======== MATERIAL FOR THE TASK ========

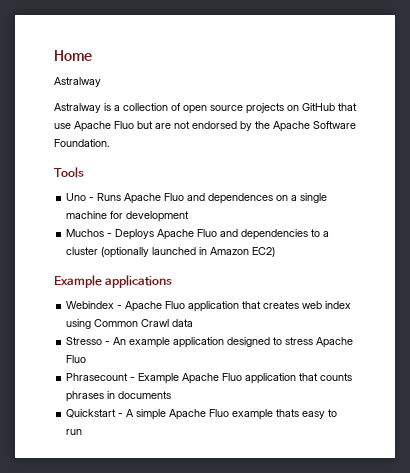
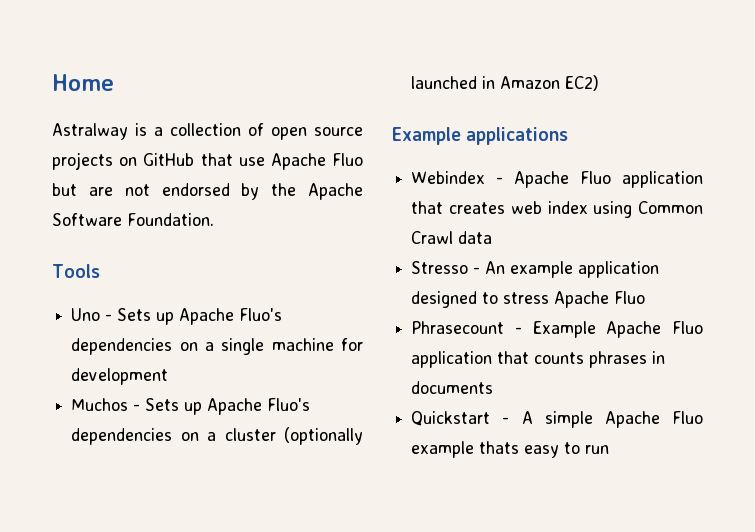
[54,103,101,113] // Astralway -> (128, 131) none
[97,193,274,204] Runs Apache Fluo and dependences -> [117,308,283,325] [71,338,173,355] Sets up Apache Fluo's dependencies
[115,229,321,240] Deploys Apache Fluo and dependencies to -> [145,398,311,415] [71,428,199,445] Sets up Apache Fluo's dependencies on

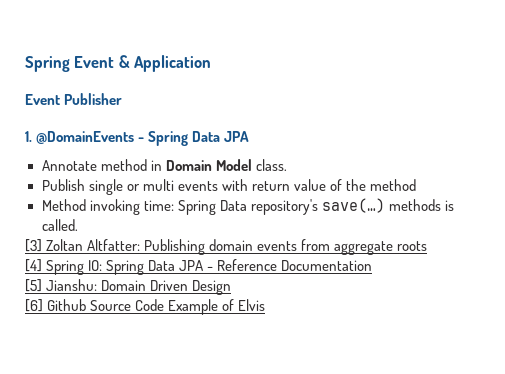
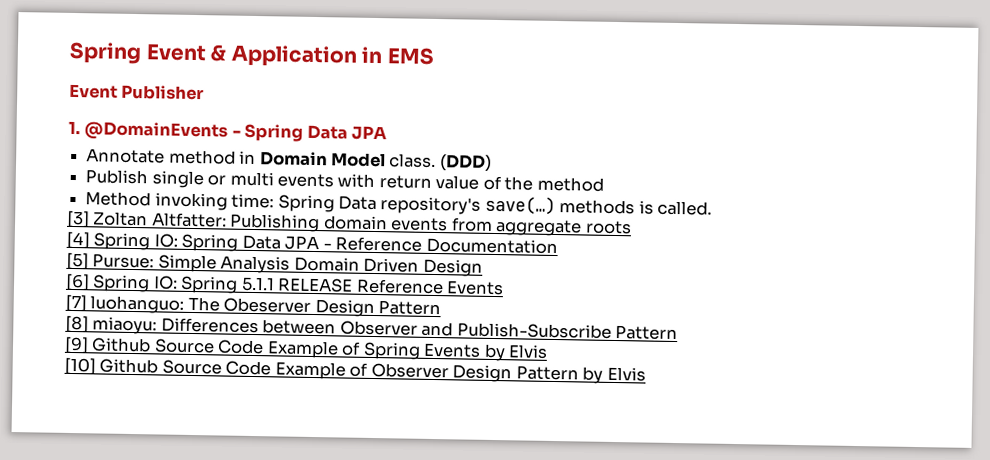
(212, 63) none -> [361,46,435,65] in EMS
(287, 165) none -> [438,154,492,172] (DDD)
[46,279,98,291] Jianshu: -> [92,253,291,274] Pursue: Simple Analysis
[47,299,235,315] Github Source Code Example of -> [92,274,505,296] [65,294,442,318] [65,315,679,341] [64,336,549,362] [64,357,604,384] Spring IO: Spring 5.1.1 RELEASE Reference Events // [7] luohanguo: The Obeserver Design Pattern // [8] miaoyu: Differences between Observer and Publish-Subscribe Pattern // [9] Github Source Code Example of Spring Events by Elvis // [10] Github Source Code Example of Observer Design Pattern by

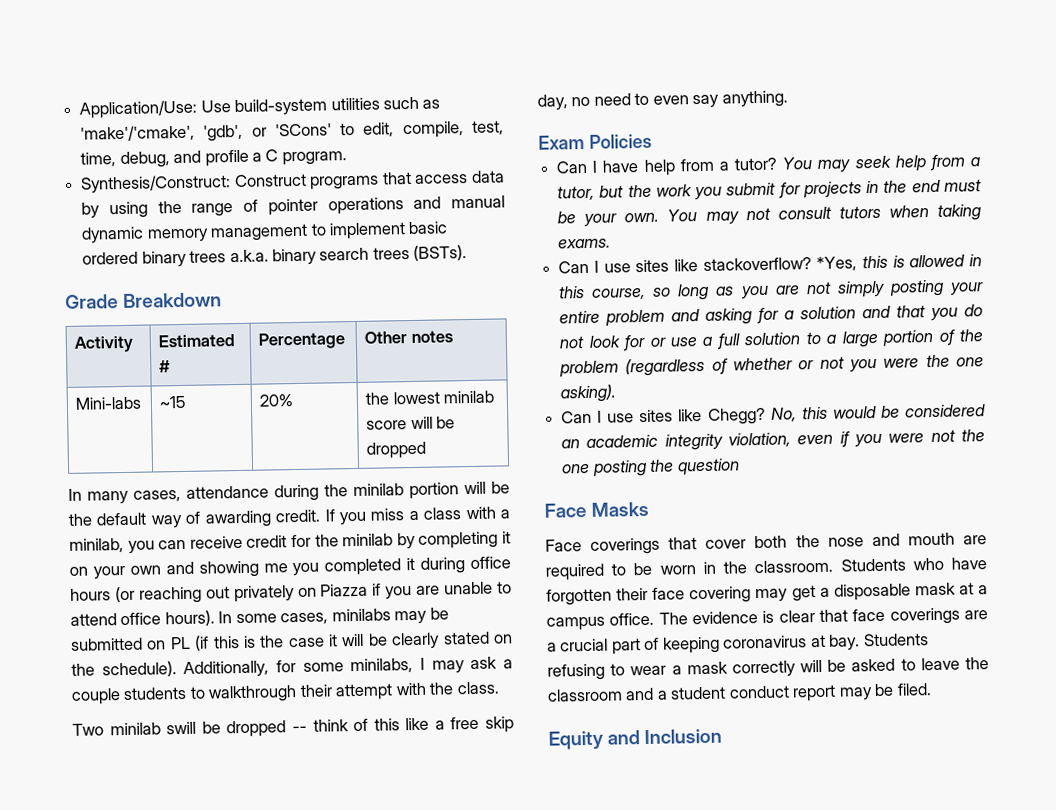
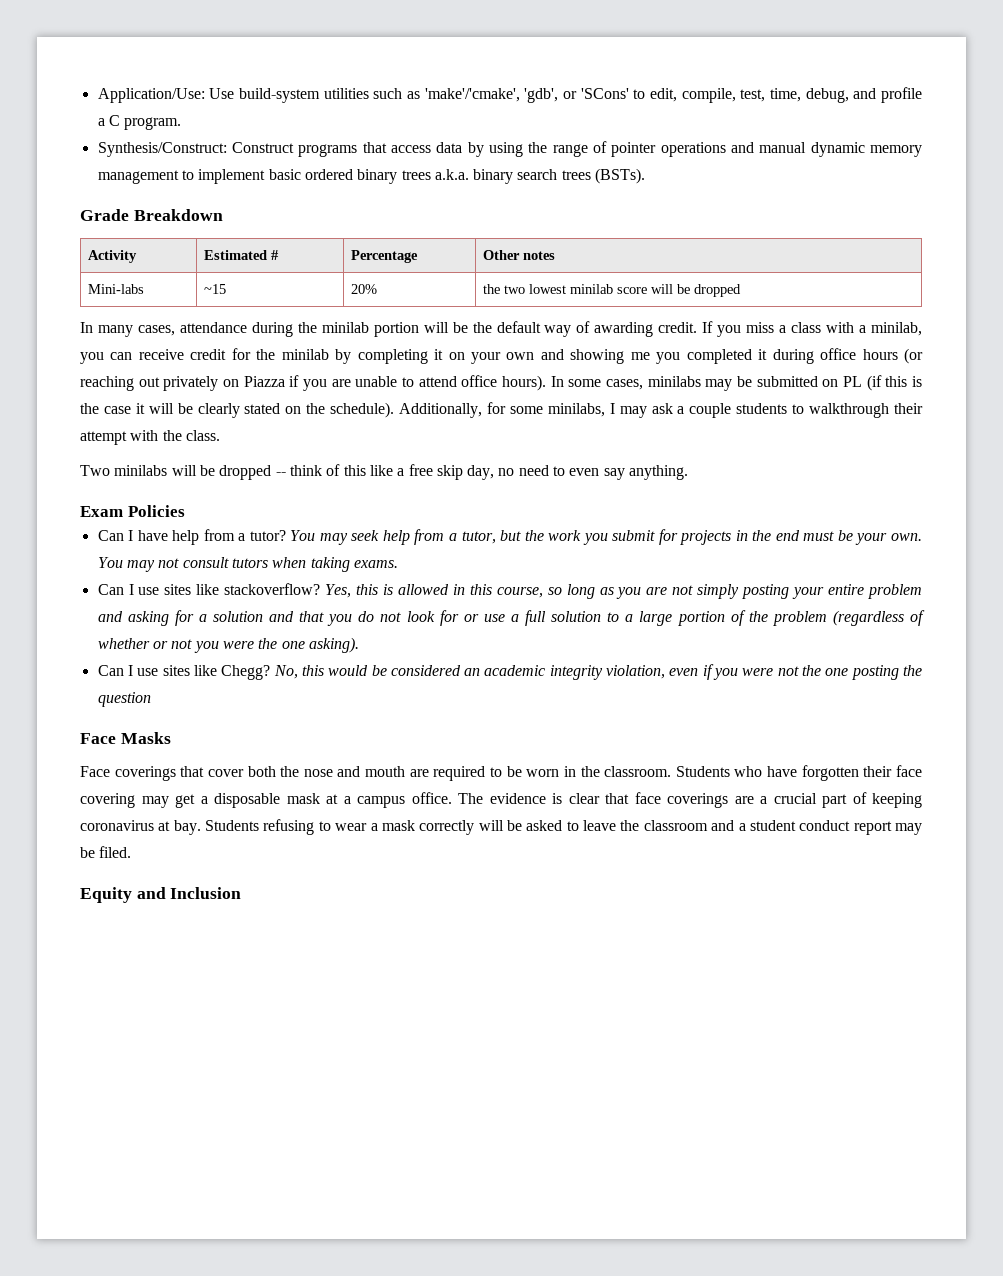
(390, 398) none -> [504,285,526,294] two
[109,721,197,736] minilab swill -> [114,465,197,476] minilabs will
[816,256,858,271] *Yes, -> [325,584,352,598] Yes,

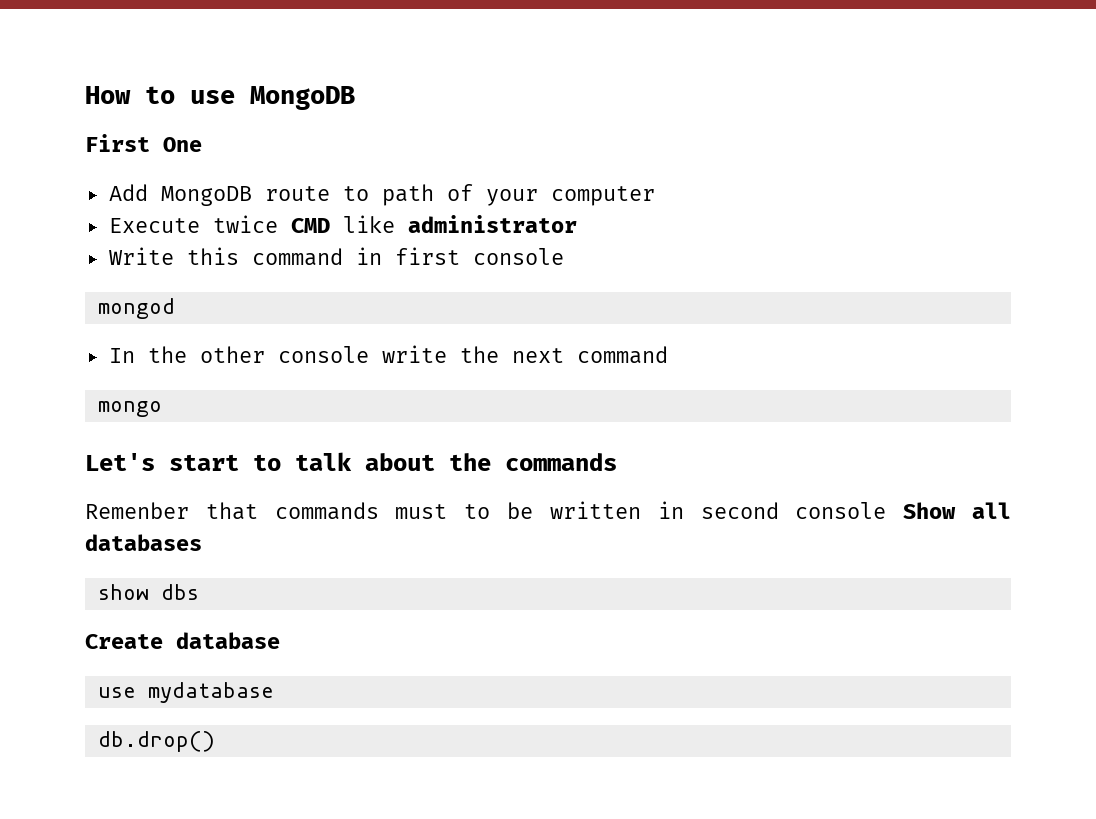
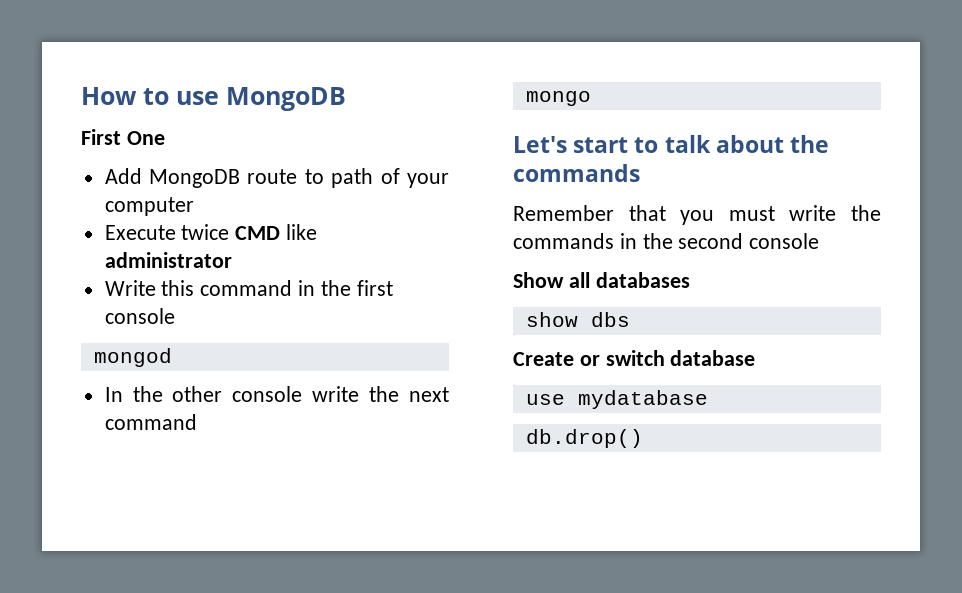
(382, 256) none -> [320,280,351,296] the
[85,501,684,520] Remenber that commands must to be written in -> [513,205,881,225] [513,233,673,249] Remember that you must write the commands in the
(887, 510) none -> (820, 241) //
(163, 641) none -> [579,350,665,366] or switch

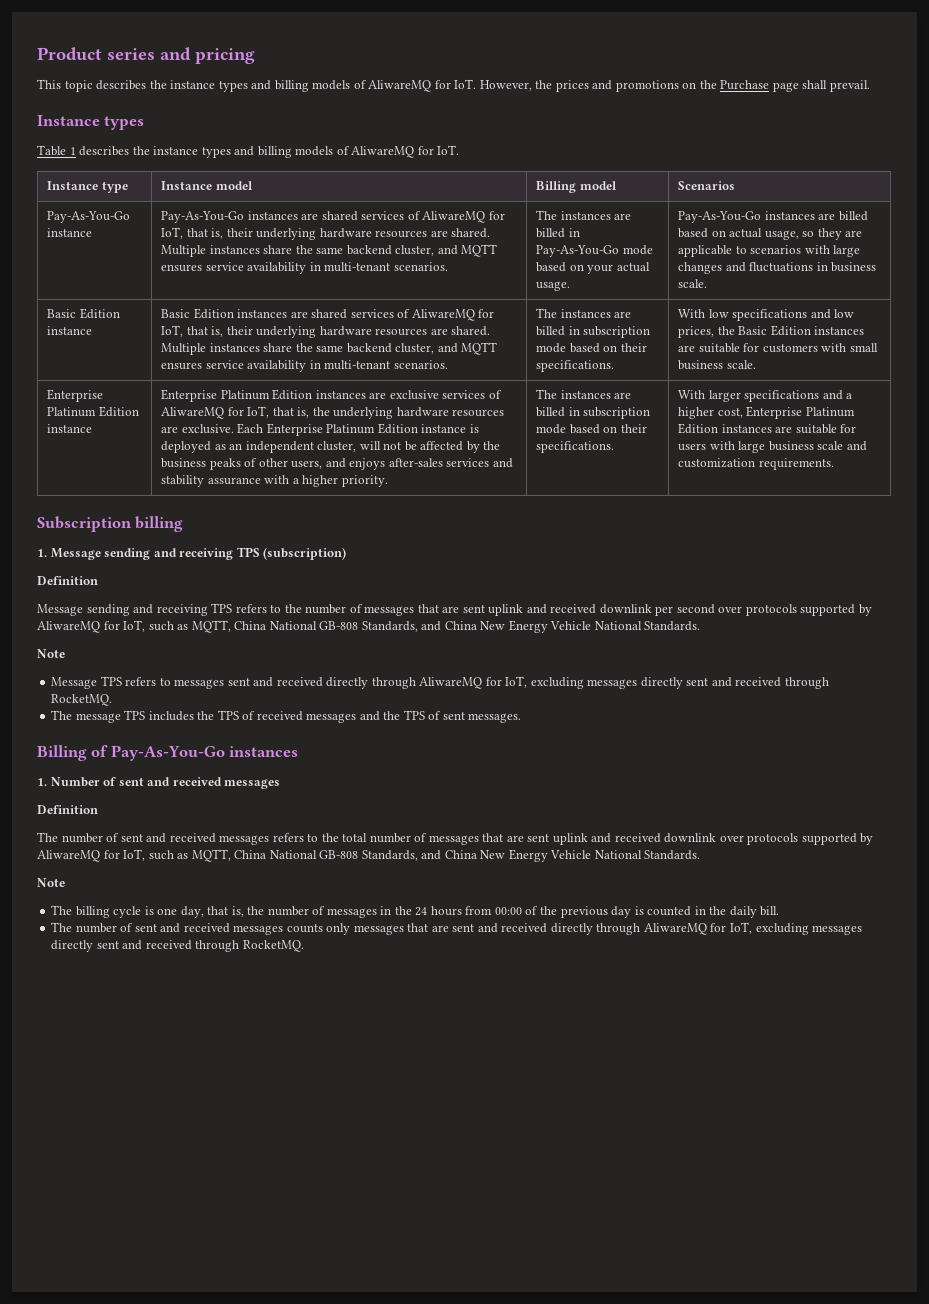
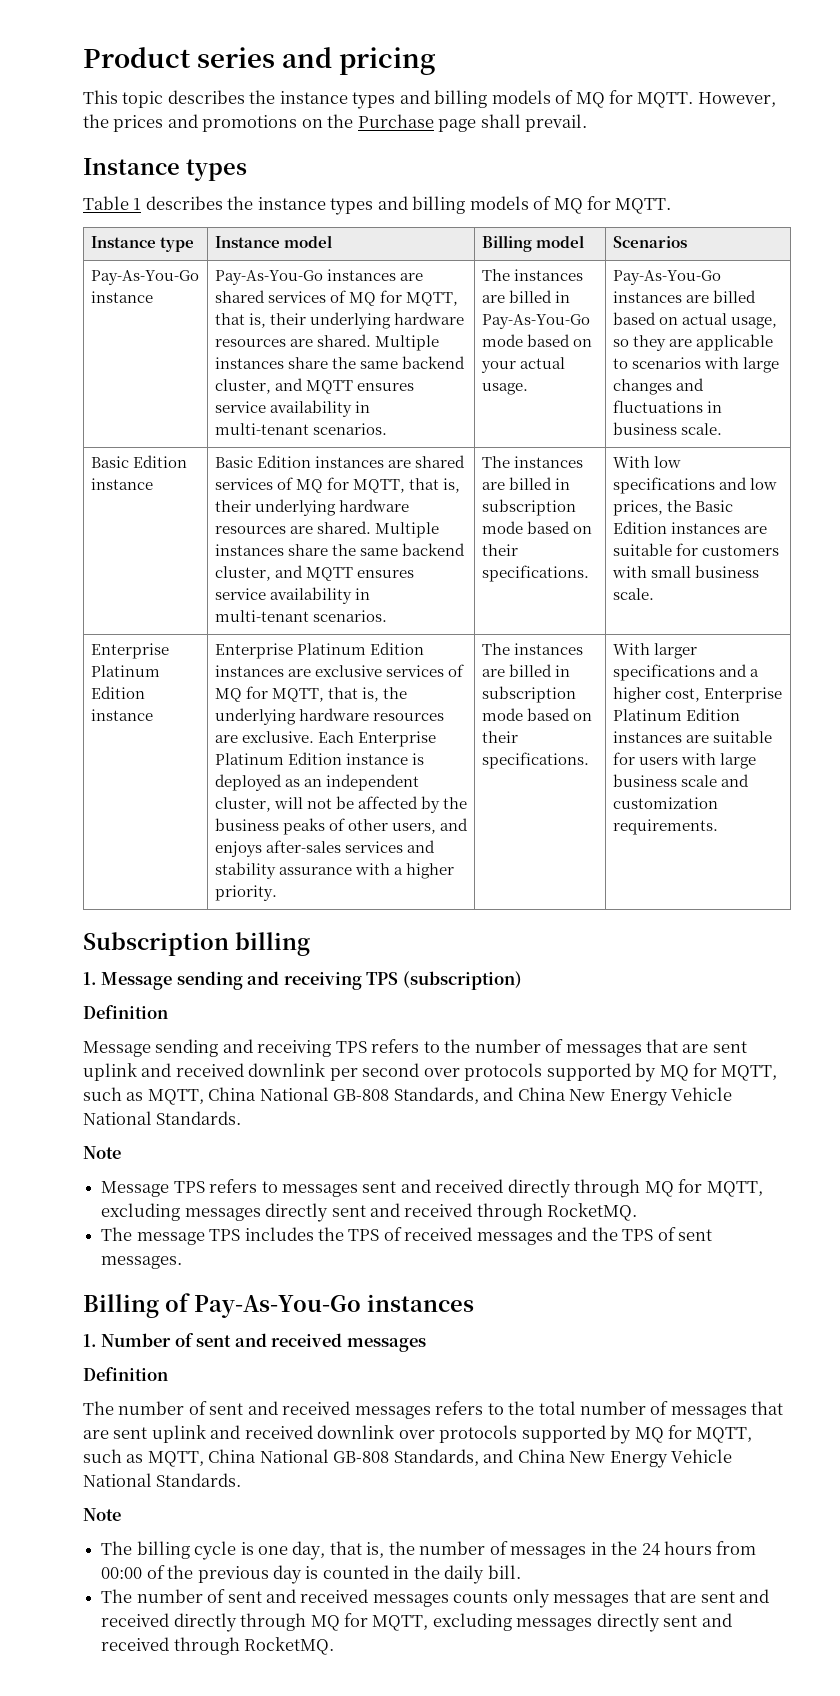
[368,79,477,92] AliwareMQ for IoT. -> [575,90,694,108] MQ for MQTT.
[351,145,460,158] AliwareMQ for IoT. -> [553,196,672,214] MQ for MQTT.
[422,211,505,223] [161,227,184,239] AliwareMQ for IoT, -> [348,290,458,306] MQ for MQTT,
[411,309,495,321] [161,325,184,337] AliwareMQ for IoT, -> [295,477,405,493] MQ for MQTT,
[161,406,270,419] AliwareMQ for IoT, -> [214,686,324,702] MQ for MQTT,
[37,620,146,633] AliwareMQ for IoT, -> [659,1063,778,1081] MQ for MQTT,
[419,676,528,689] AliwareMQ for IoT, -> [644,1179,763,1197] MQ for MQTT,
[37,849,146,862] AliwareMQ for IoT, -> [634,1425,753,1443] MQ for MQTT,
[643,922,752,935] AliwareMQ for IoT, -> [310,1613,429,1631] MQ for MQTT,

========

— TASK OBJECTIVE —
Which lines of the data include the string "none"? Copy each of them.

— ANSWER TO THE PROBLEM —
[54,103,101,113] // Astralway -> (128, 131) none
(212, 63) none -> [361,46,435,65] in EMS
(287, 165) none -> [438,154,492,172] (DDD)
(390, 398) none -> [504,285,526,294] two
(382, 256) none -> [320,280,351,296] the
(887, 510) none -> (820, 241) //
(163, 641) none -> [579,350,665,366] or switch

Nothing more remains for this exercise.